■ **EXERCISE OBJECTIVE**
Starting with the line that contains "shipping: 39.56 -> 24.50" and ending with the final line of the data below, print those lines exactly and nothing else.

BEGIN DATA TO PROCESS

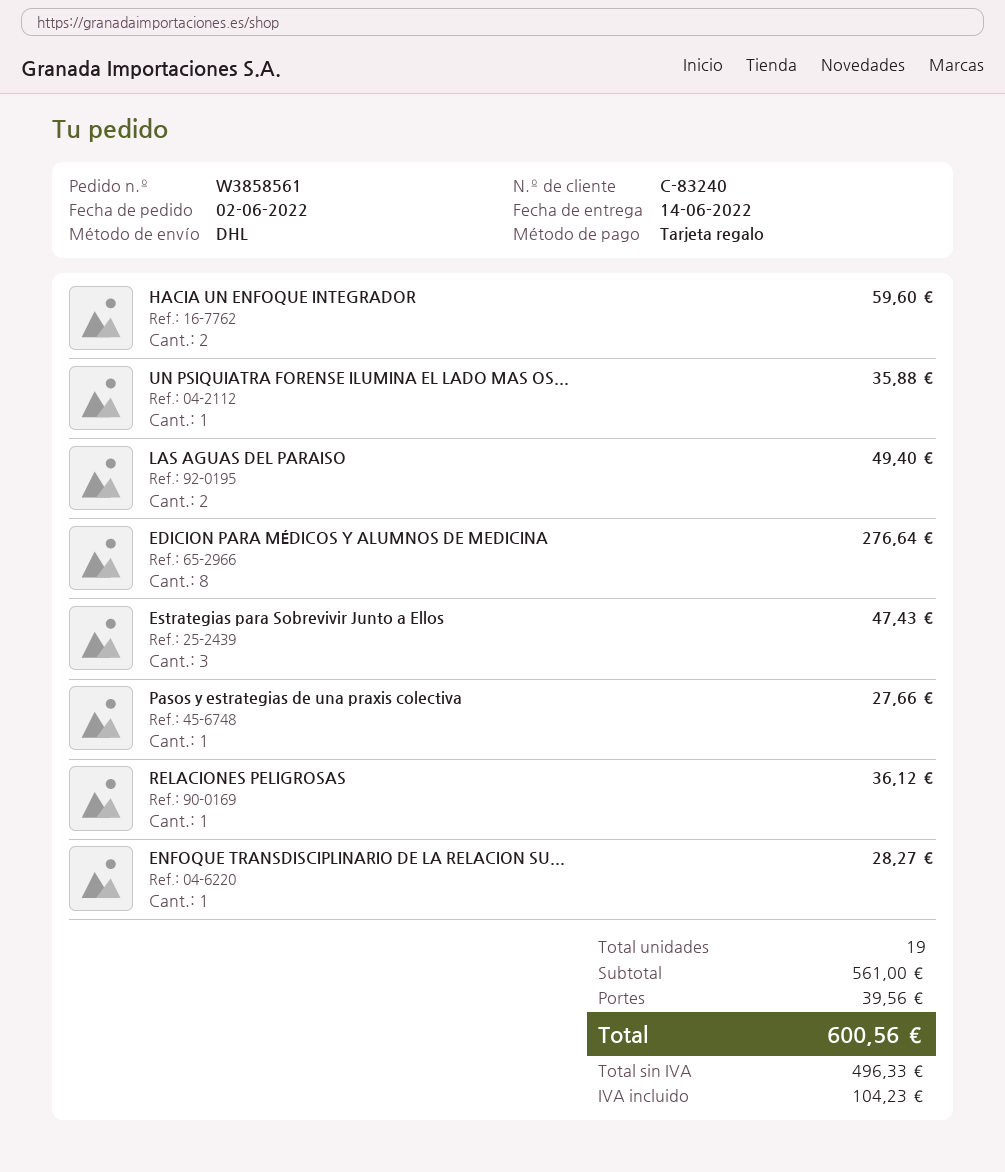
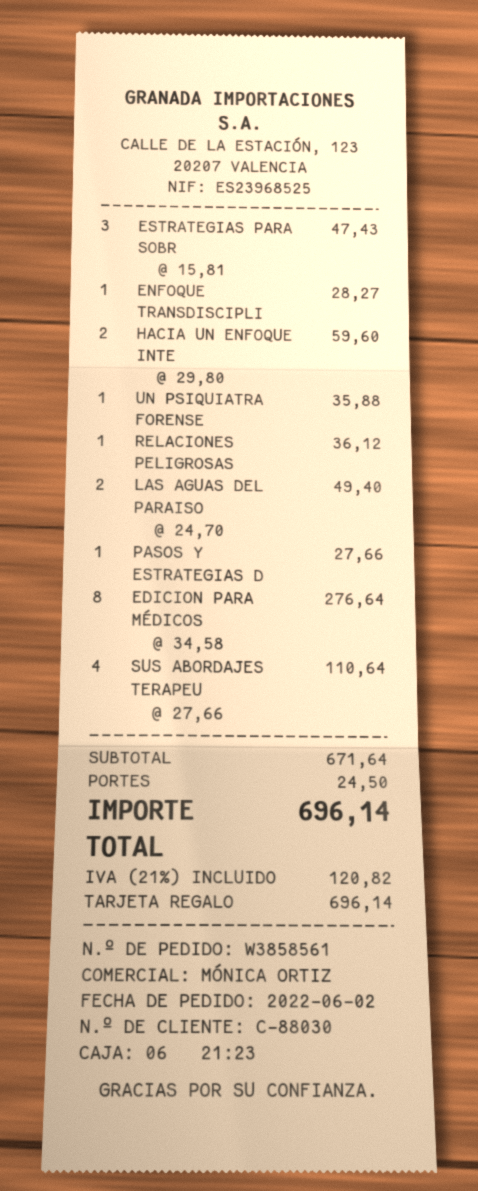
customer number: C-83240 -> C-88030
SUS ABORDAJES TERAPEU: none -> 4 for 110.64
subtotal: 561.00 -> 671.64
shipping: 39.56 -> 24.50
tax: 104.23 -> 120.82
total: 600.56 -> 696.14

END DATA TO PROCESS

■ **REPLY**
shipping: 39.56 -> 24.50
tax: 104.23 -> 120.82
total: 600.56 -> 696.14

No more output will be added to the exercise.